Negotiation Angle with Microsoft

Microsoft might resist large-scale downgrades because it hurts their revenue – but you can turn your downgrade plan into leverage at the bargaining table.

When it’s time to renew or renegotiate:

  • Anticipate pushback: Expect Microsoft’s reps to discourage downgrades – after all, they have an incentive to keep you on E5. Trust your usage data over the sales pitch.
  • Use your plan as leverage: Make it clear you’re prepared to move many users from E5 to E3 to reduce costs. This often prompts Microsoft to offer better E5 pricing or incentives.

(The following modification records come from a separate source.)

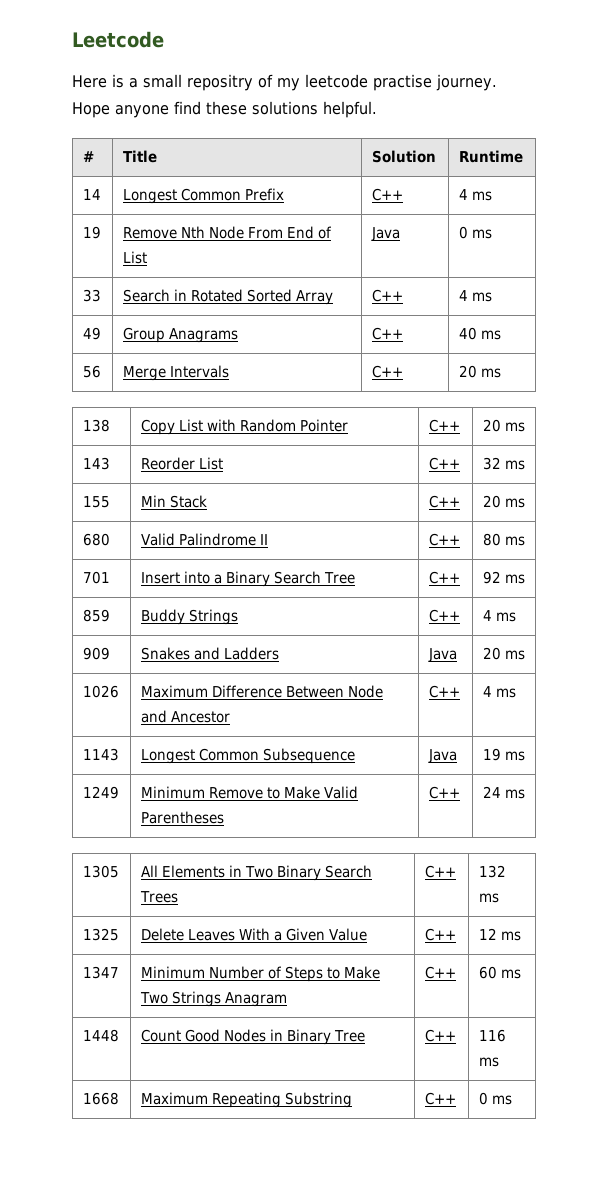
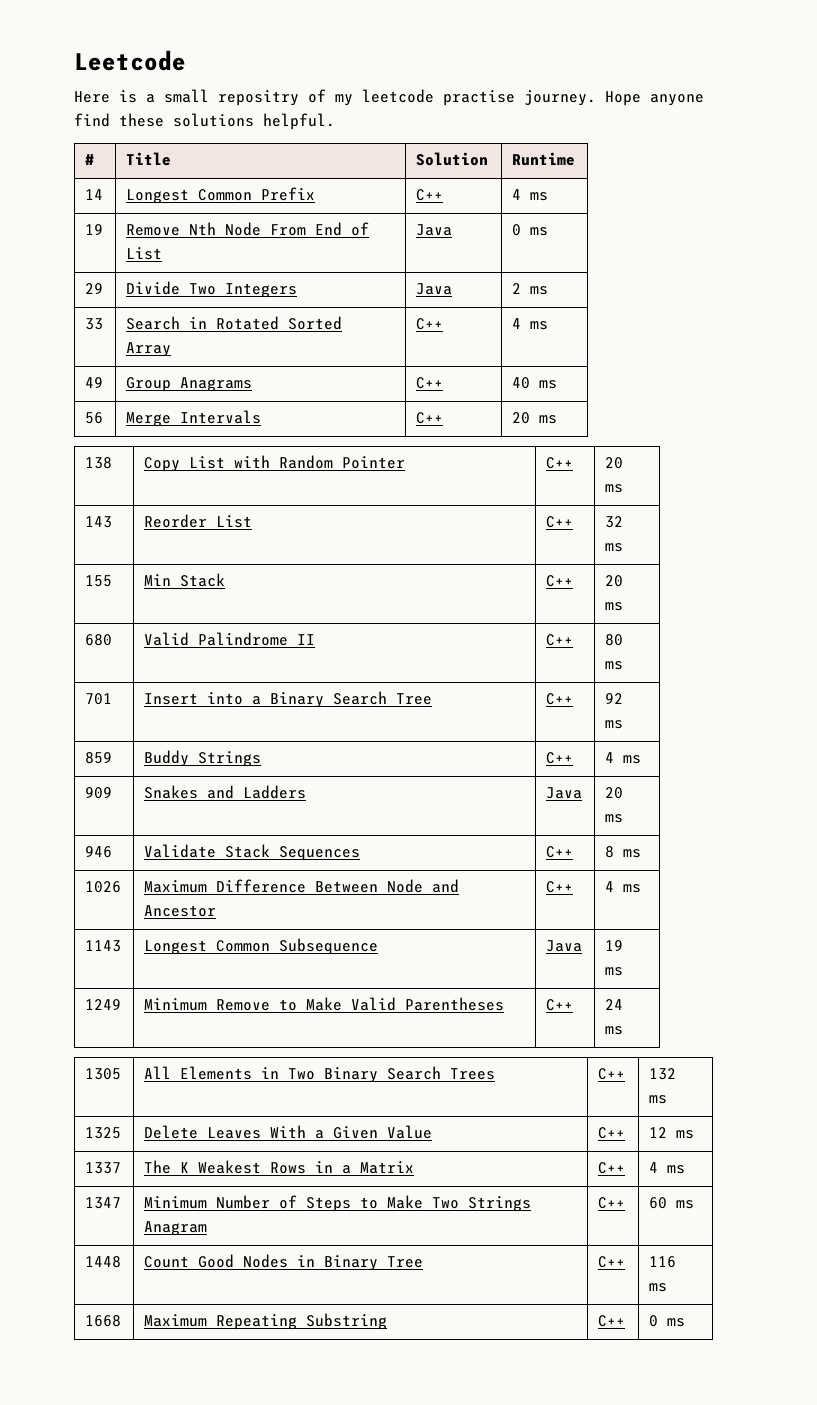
(492, 234) none -> [85,283,104,294] [126,281,298,298] [416,283,453,295] [512,283,549,295] // 29 | Divide Two Integers | Java | 2 ms
(525, 655) none -> [85,846,113,858] [144,844,361,861] [546,846,574,858] [605,846,642,858] // 946 | Validate Stack Sequences | C++ | 8 ms
(521, 936) none -> [85,1162,122,1174] [144,1160,415,1174] [598,1162,626,1174] [649,1162,686,1174] // 1337 | The K Weakest Rows in a Matrix | C++ | 4 ms

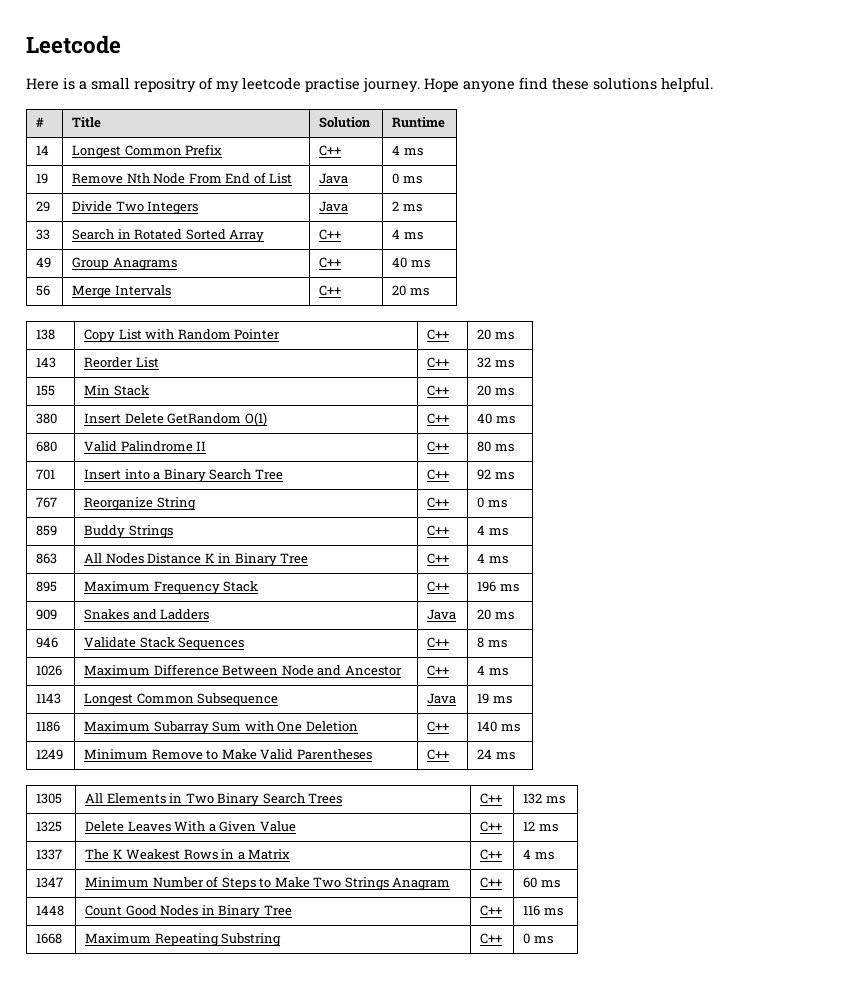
(624, 606) none -> [36,413,58,424] [84,412,267,426] [427,413,450,424] [477,413,515,424] // 380 | Insert Delete GetRandom O(1) | C++ | 40 ms
(624, 724) none -> [36,497,58,508] [84,497,196,510] [427,497,450,508] [477,497,507,508] // 767 | Reorganize String | C++ | 0 ms
(642, 759) none -> [36,553,58,564] [84,553,309,566] [427,553,450,564] [477,553,508,564] [36,581,58,592] [84,581,259,594] [427,581,450,592] [477,581,519,592] // 863 | All Nodes Distance K in Binary Tree | C++ | 4 ms // 895 | Maximum Frequency Stack | C++ | 196 ms
(624, 971) none -> [36,721,61,732] [84,721,358,734] [427,721,450,732] [477,721,520,732] // 1186 | Maximum Subarray Sum with One Deletion | C++ | 140 ms

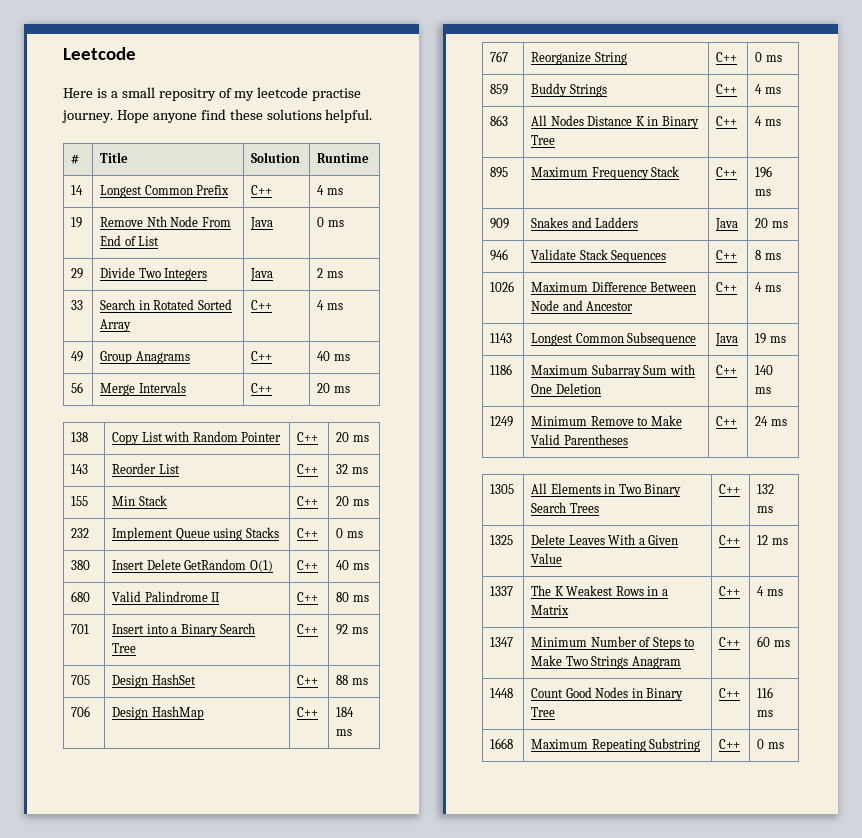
(514, 392) none -> [71,528,90,538] [112,527,279,541] [297,528,319,538] [336,528,363,538] // 232 | Implement Queue using Stacks | C++ | 0 ms
(514, 476) none -> [71,675,91,685] [112,674,196,688] [297,675,319,685] [336,675,368,685] [71,706,91,717] [112,706,204,720] [297,707,319,717] [336,707,355,717] [336,729,353,736] // 705 | Design HashSet | C++ | 88 ms // 706 | Design HashMap | C++ | 184 ms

Show your savings analysis (for example, 5,000 downgrades would save ~$4 million over three years) and challenge them to match that value through discounts.
  • Either outcome is a win: By taking a firm stance, you put yourself in a no-lose situation. Either Microsoft significantly lowers the cost of E5, or you follow through with downgrades and pocket the savings. You’ve set a clear value threshold – if Microsoft can’t meet it, you’ll optimize your spend on your own terms.

Review and Adjust Regularly

Right-sizing your E3 vs E5 deployment is not a one-time project. Plan to review license assignments and usage at least annually – for example, a few months before each renewal. Business needs evolve, and Microsoft’s offerings change, so regular adjustments are essential.

Stay alert to new features or licensing changes that might alter your calculus.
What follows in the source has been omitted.